[Available records Boundary: Start]

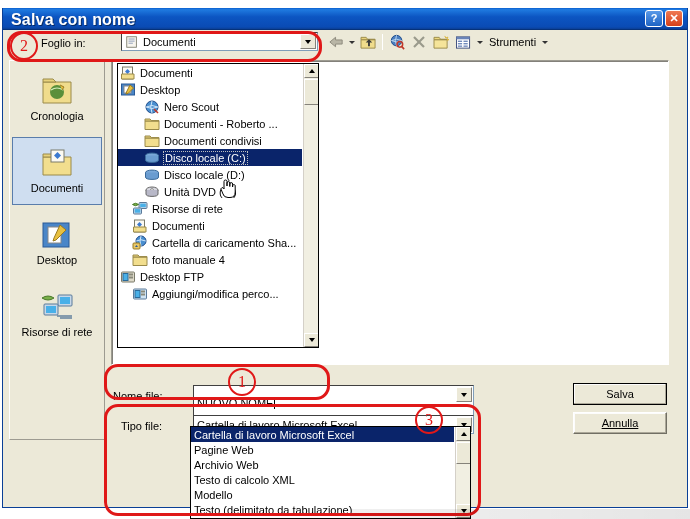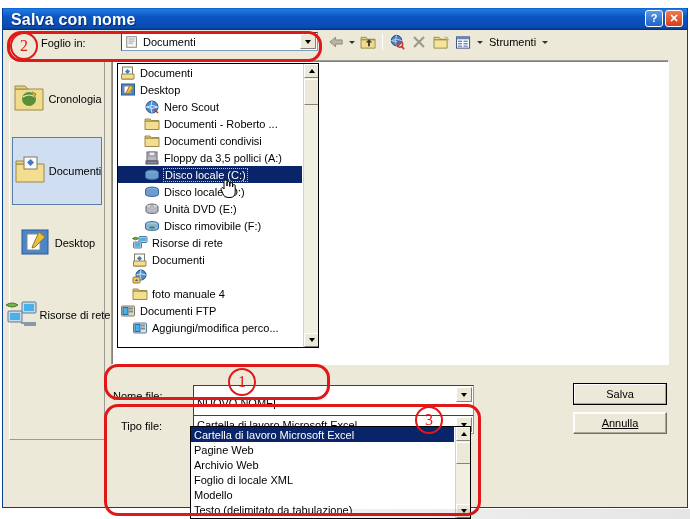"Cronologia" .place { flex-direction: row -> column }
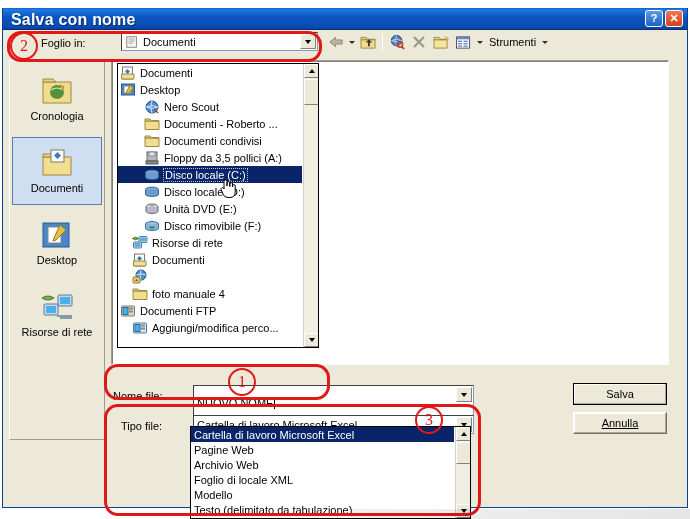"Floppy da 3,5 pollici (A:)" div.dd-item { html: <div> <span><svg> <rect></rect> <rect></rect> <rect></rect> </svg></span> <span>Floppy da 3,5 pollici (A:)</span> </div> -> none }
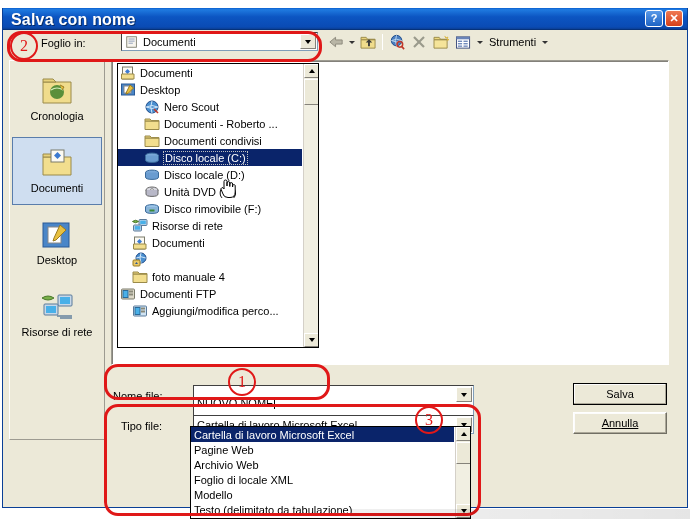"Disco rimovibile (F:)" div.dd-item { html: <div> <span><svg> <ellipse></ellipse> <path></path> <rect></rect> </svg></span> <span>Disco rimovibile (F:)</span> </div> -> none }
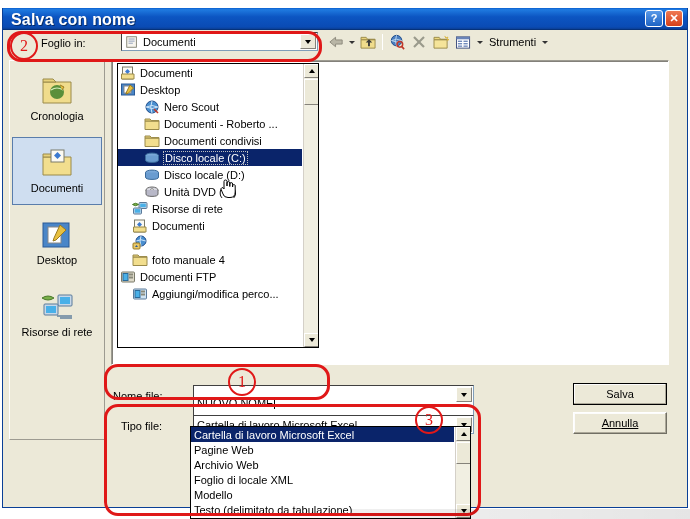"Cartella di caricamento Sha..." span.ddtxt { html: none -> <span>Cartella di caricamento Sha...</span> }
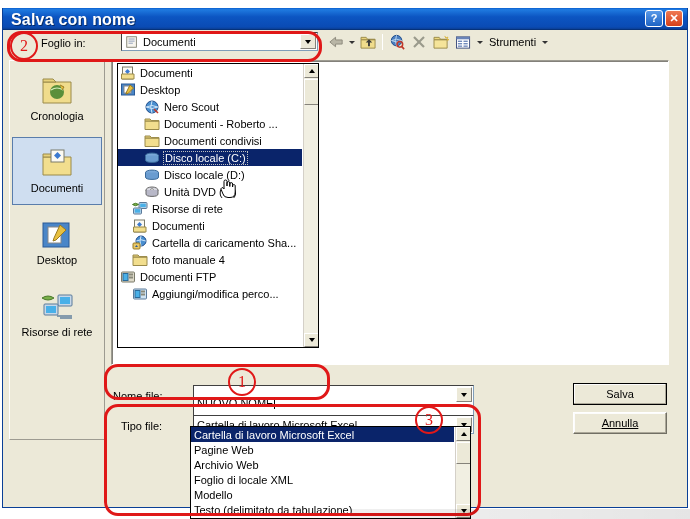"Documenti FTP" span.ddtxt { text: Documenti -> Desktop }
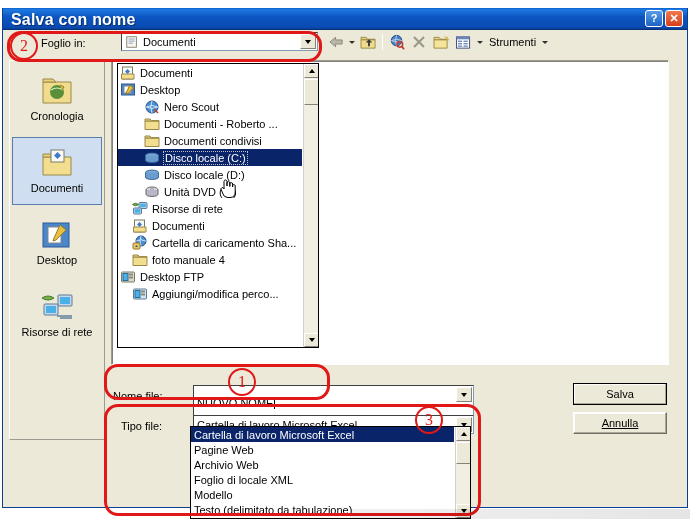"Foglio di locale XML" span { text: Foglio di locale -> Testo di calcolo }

[Available records Boundary: End]

Work task => With all pictures left out, please transcribe exactly the lines from the start of the material through the line with "<div> <span><svg> <rect></rect>".

Exercise solution =>
"Cronologia" .place { flex-direction: row -> column }
"Floppy da 3,5 pollici (A:)" div.dd-item { html: <div> <span><svg> <rect></rect> <rect></rect> <rect></rect> </svg></span> <span>Floppy da 3,5 pollici (A:)</span> </div> -> none }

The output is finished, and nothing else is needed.